- [What you will do] In your copy, include every record exactly and no pictures.
(Record extracts)
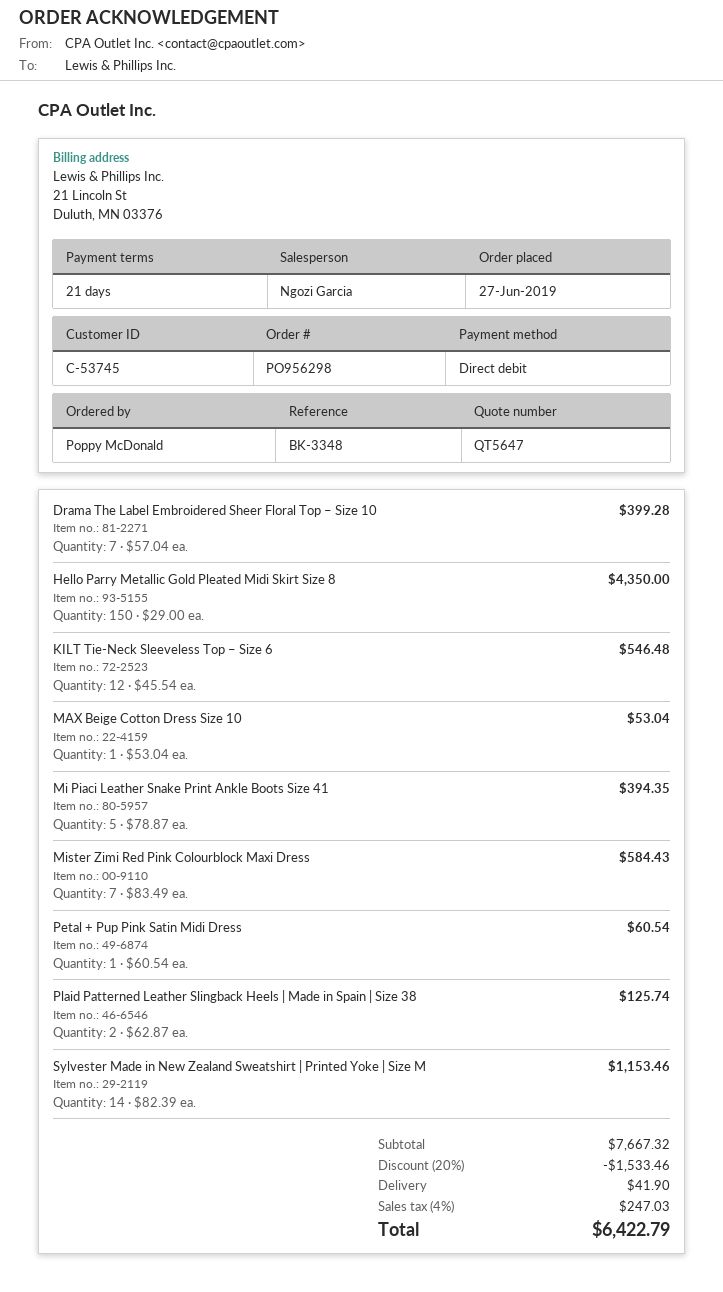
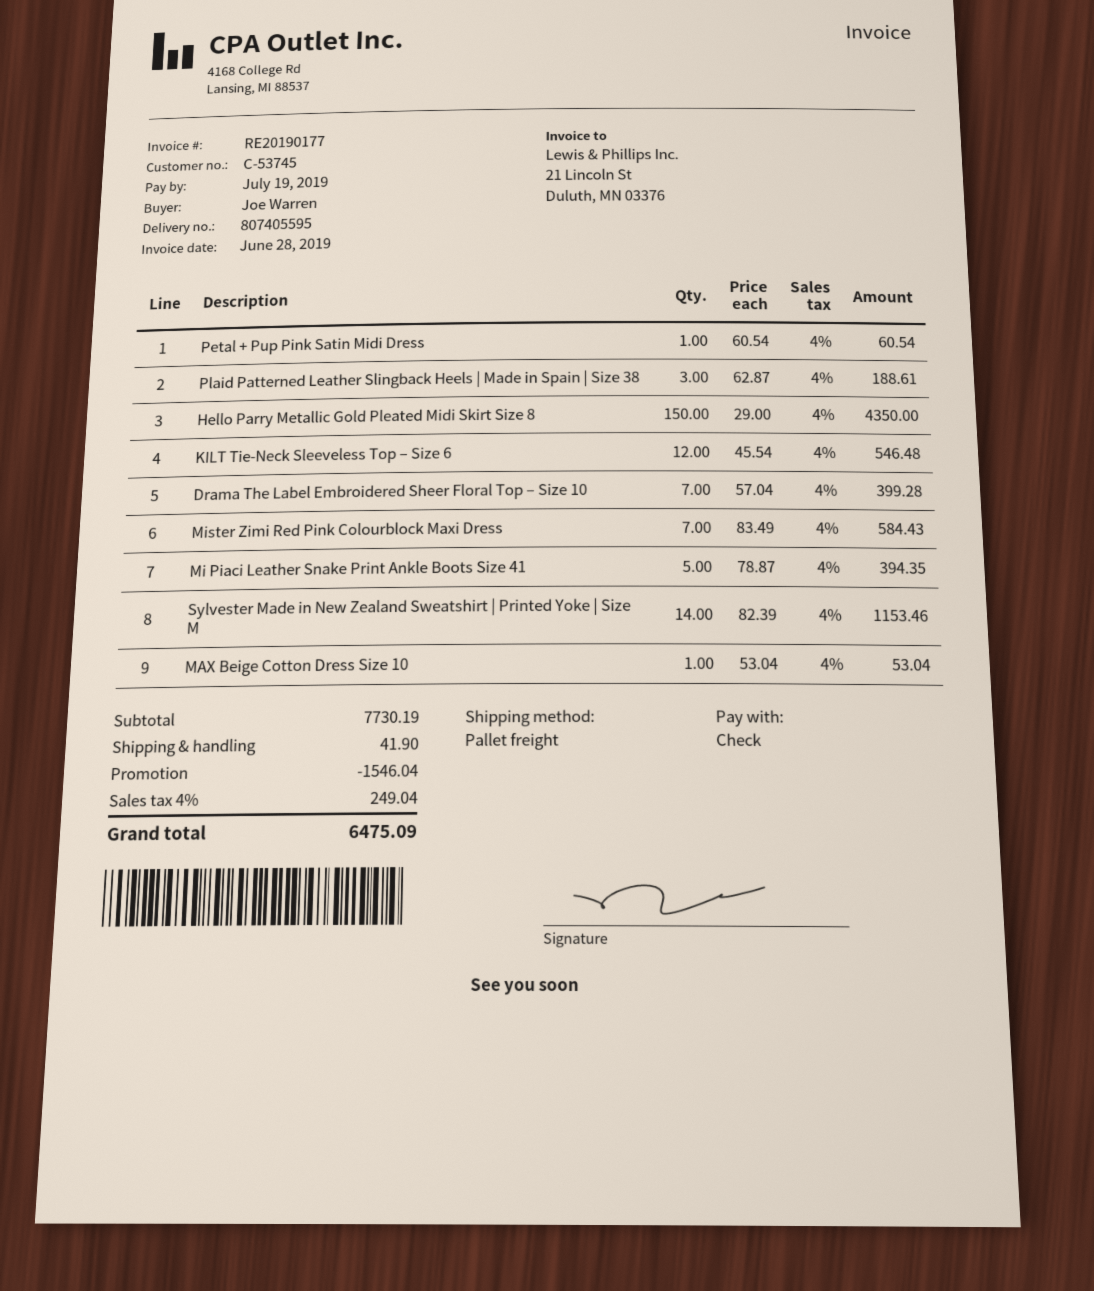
ordered by: Poppy McDonald -> Joe Warren
payment method: direct debit -> cheque
Plaid Patterned Leather Slingback Heels | Made in Spain | Size 38: 2 x 62.87 = 125.74 -> 3 x 62.87 = 188.61
subtotal: 7667.32 -> 7730.19
discount: 1533.46 -> 1546.04
tax: 4% = 247.03 -> 4% = 249.04
total: 6422.79 -> 6475.09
(End Record extracts)
- [Solution to the exercise]
ordered by: Poppy McDonald -> Joe Warren
payment method: direct debit -> cheque
Plaid Patterned Leather Slingback Heels | Made in Spain | Size 38: 2 x 62.87 = 125.74 -> 3 x 62.87 = 188.61
subtotal: 7667.32 -> 7730.19
discount: 1533.46 -> 1546.04
tax: 4% = 247.03 -> 4% = 249.04
total: 6422.79 -> 6475.09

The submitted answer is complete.